To fund or not to fund? Is that the question?

by Katy Spicer, Chief Executive of the English Folk Dance and Song Society

Katy SpicerWelcome to our new blog, an informal series of posts written by EFDSS staff, trustees, and guests about anything and everything that’s on their minds, and relates to folk, of course.As CEO of EFDSS I get to pull rank and write the first one!  So what am I bursting to talk about?  Oh goodness, where to start – Ebola, economic crisis, war in Syria, elections? No, I wish to revisit the Select Committee’s findings on the balance of Arts Council England’s funding of arts organisations in London and the regions.

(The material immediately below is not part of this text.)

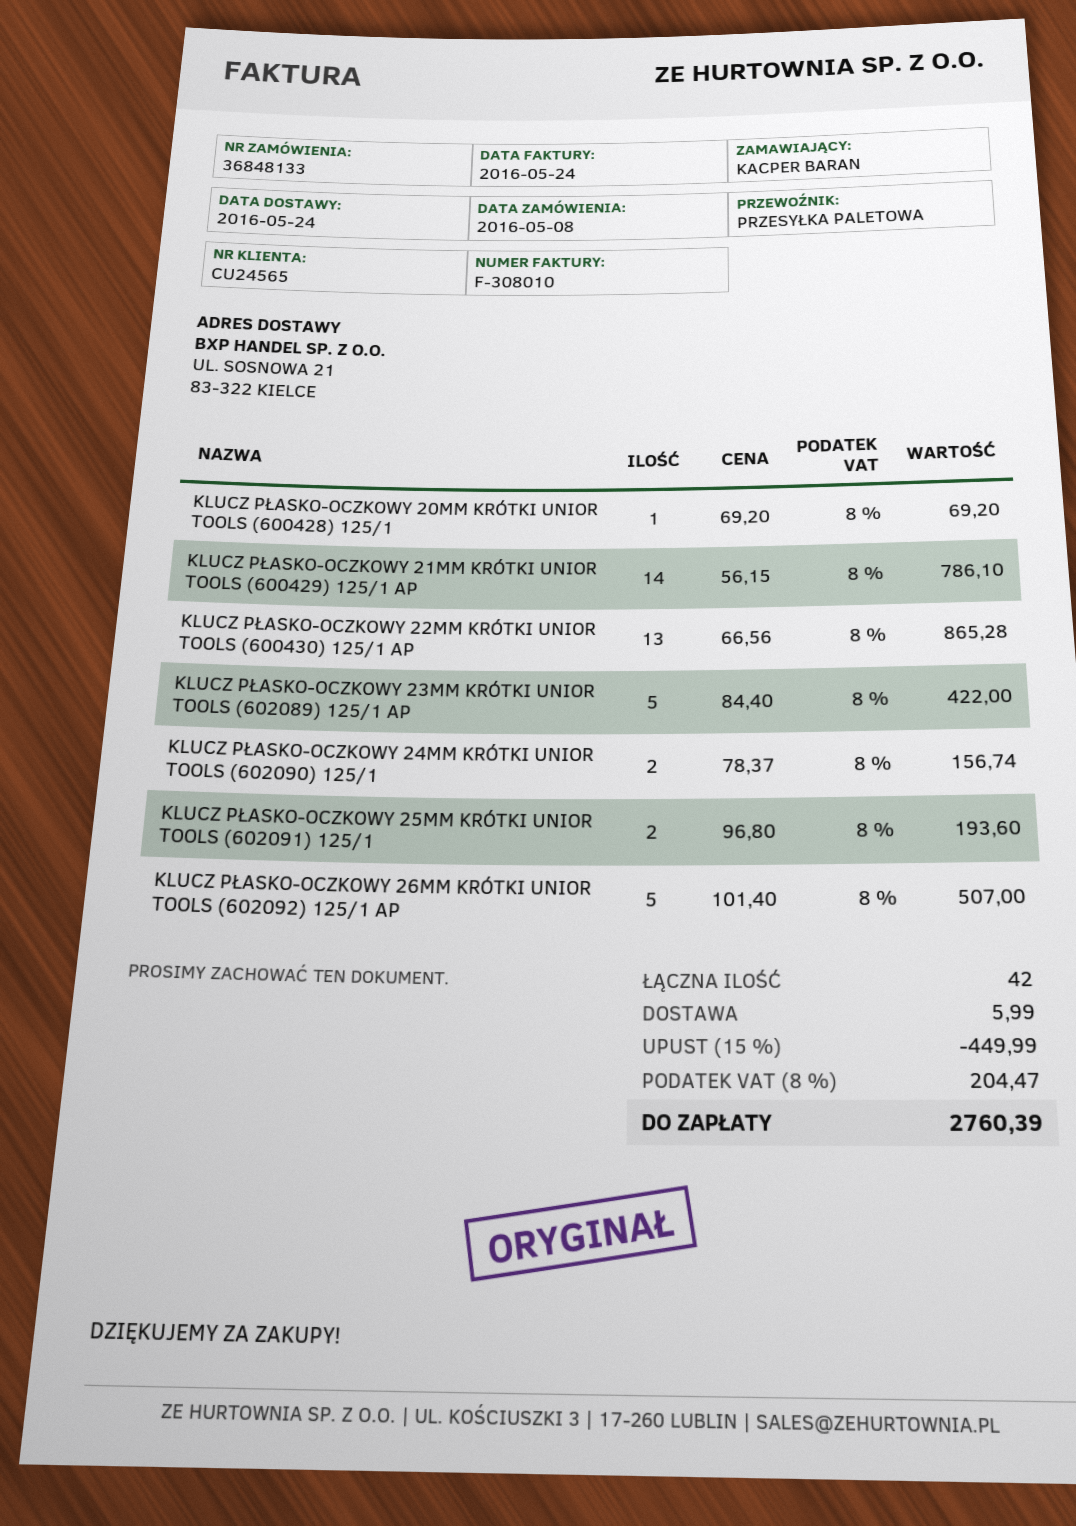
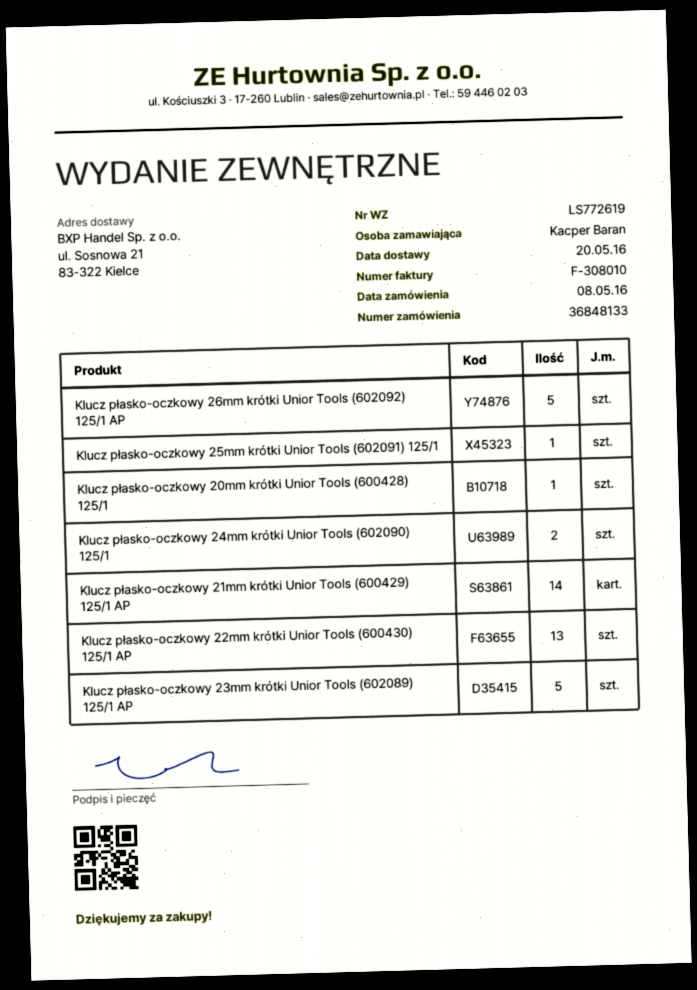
delivery date: 2016-05-24 -> 2016-05-20
KLUCZ PŁASKO-OCZKOWY 25MM KRÓTKI UNIOR TOOLS (602091) 125/1: 2 -> 1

In my 30 or so years in arts management (I started very young), I have worked in a variety of organisations – repertory theatres, dance and theatre touring companies, umbrella and development agencies and yes, even Arts Council England (ACE) itself.  I have also worked in London and in the regions.   There are a great number of tensions when it comes to the state funding of the arts; along with geography comes art forms and within art forms comes genre, and along with this comes work for specific groups and age ranges, not to mention the political minefield that is diversity!  There is, and always has been, a pecking order.

But is all this focus on ACE and how it does or doesn’t distribute its Treasury and Lottery grants between London and the regions a bit of a smoke screen?  Is the London V the regions debate not just diverting attention from the real issues – a systematic reduction in government spending on the arts?

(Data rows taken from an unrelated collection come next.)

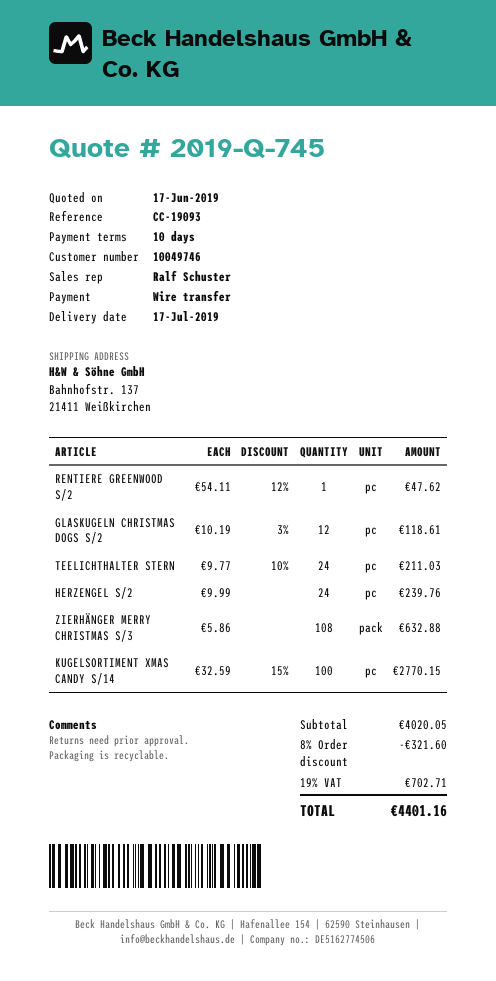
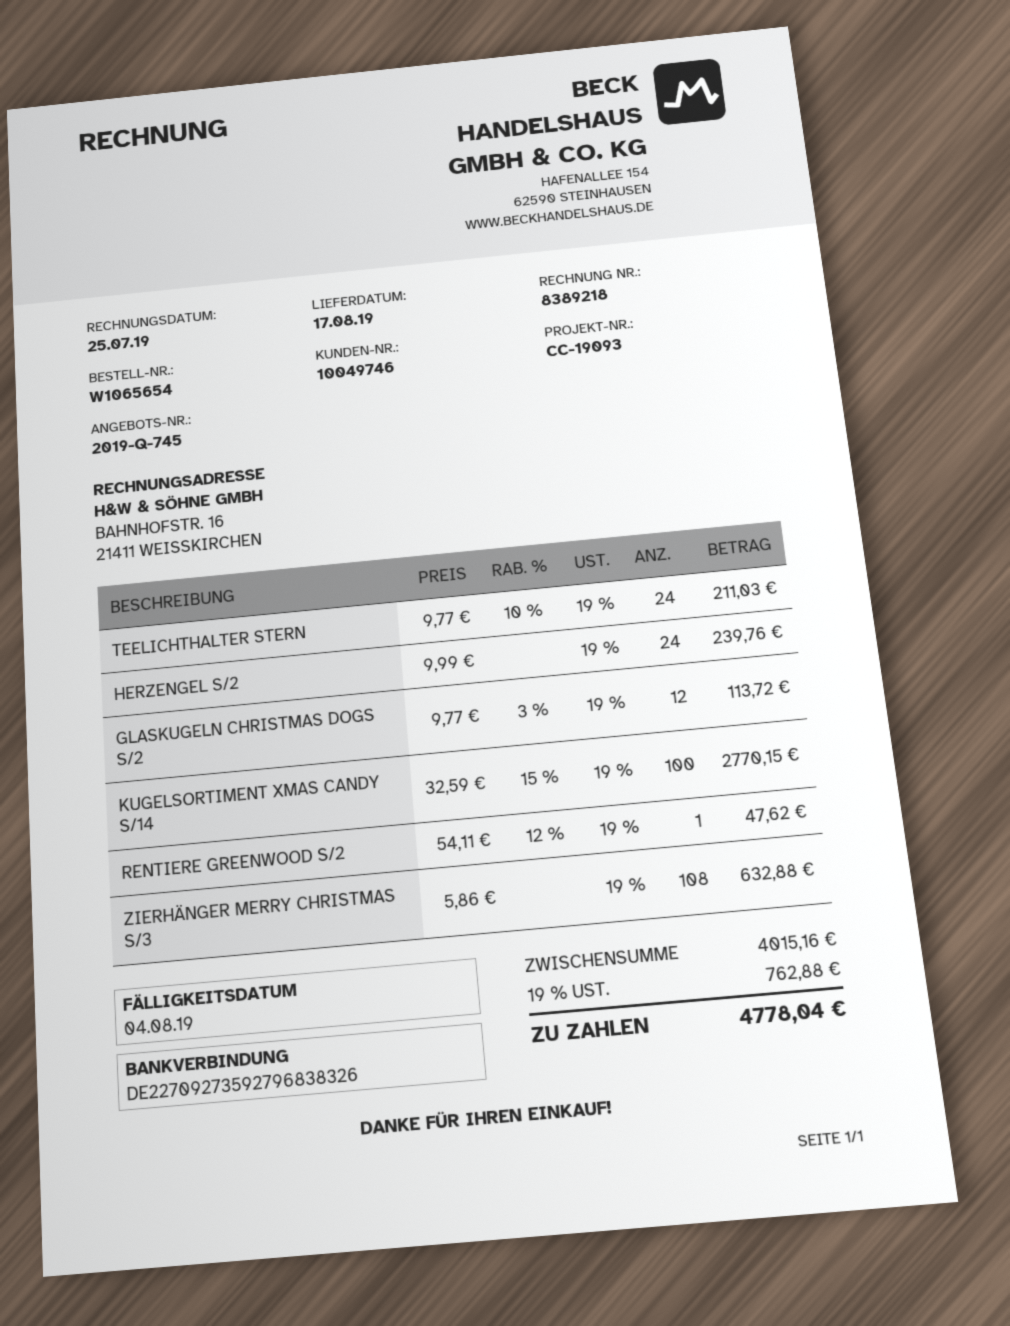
delivery date: 2019-07-17 -> 2019-08-17
GLASKUGELN CHRISTMAS DOGS S/2: 12 x 10.19 - 3% = 118.61 -> 12 x 9.77 - 3% = 113.72
subtotal: 4020.05 -> 4015.16
discount: 8% = 321.60 -> none
tax: 19% = 702.71 -> 19% = 762.88
total: 4401.16 -> 4778.04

In doing a bit of internet surfing to see what the Zeitgeist was saying about all this I came across an essay by John Holden, former Head of Culture at Demos, written in c2008 (no date on the paper – tut, tut), for Arts and Business.  He expressed my concerns most eloquently:

"But what about geography? …..  The danger when looking at this question is to fall into the trap of turning it into a debate about taking money away from London in order to spread it more widely.  This misses the point.  London, for all its amour-propre, is and will remain a world-class cultural centre.  It will continue to attract artists, writers, and performers from all over the world and audience demand will continue to flourish.  The point about equity is not to redistribute the contents of a limited purse so as to make life worse in London. …. The vigour of the regions is helped, not hindered, by a successful metropolis.  Rather, equity is about raising expectations, and improving infrastructure, to ensure that everyone, wherever they live, can enjoy culture in its many forms."[1]

The Select Committee appears to put a great deal of store in the report from Peter Stark, Christopher Gordon and David Powell entitled “Rebalancing our Cultural Capital “,  published last autumn[2].  While I have great respect for these highly experience arts professionals I feel they completely overlooked some key factors in their report, which as the title suggests, calls for more use of ACE Treasury and Lottery funds for the regions and less for London. 

Firstly, there is no recognition of the amount of work London based companies deliver around England.  In my working life I have worked with London based companies that deliver may be only 5-10% of their annual creative and educational output in London, the remainder being delivered across the country.   Over the past 18 months we, at EFDSS, have delivered 60% of our annual activities out of London – performance, professional training and educational projects. 

Secondly, of the grants we have received from Lottery funds since 2012 (nearly £1million via the Heritage Lottery Fund and ACE), 55% of these funds were spent on projects and activities outside of London, the remainder chiefly supporting the development of Cecil Sharp House into a step-free building.  We are not unique in this proportion of activity and funding to work outside of our home region.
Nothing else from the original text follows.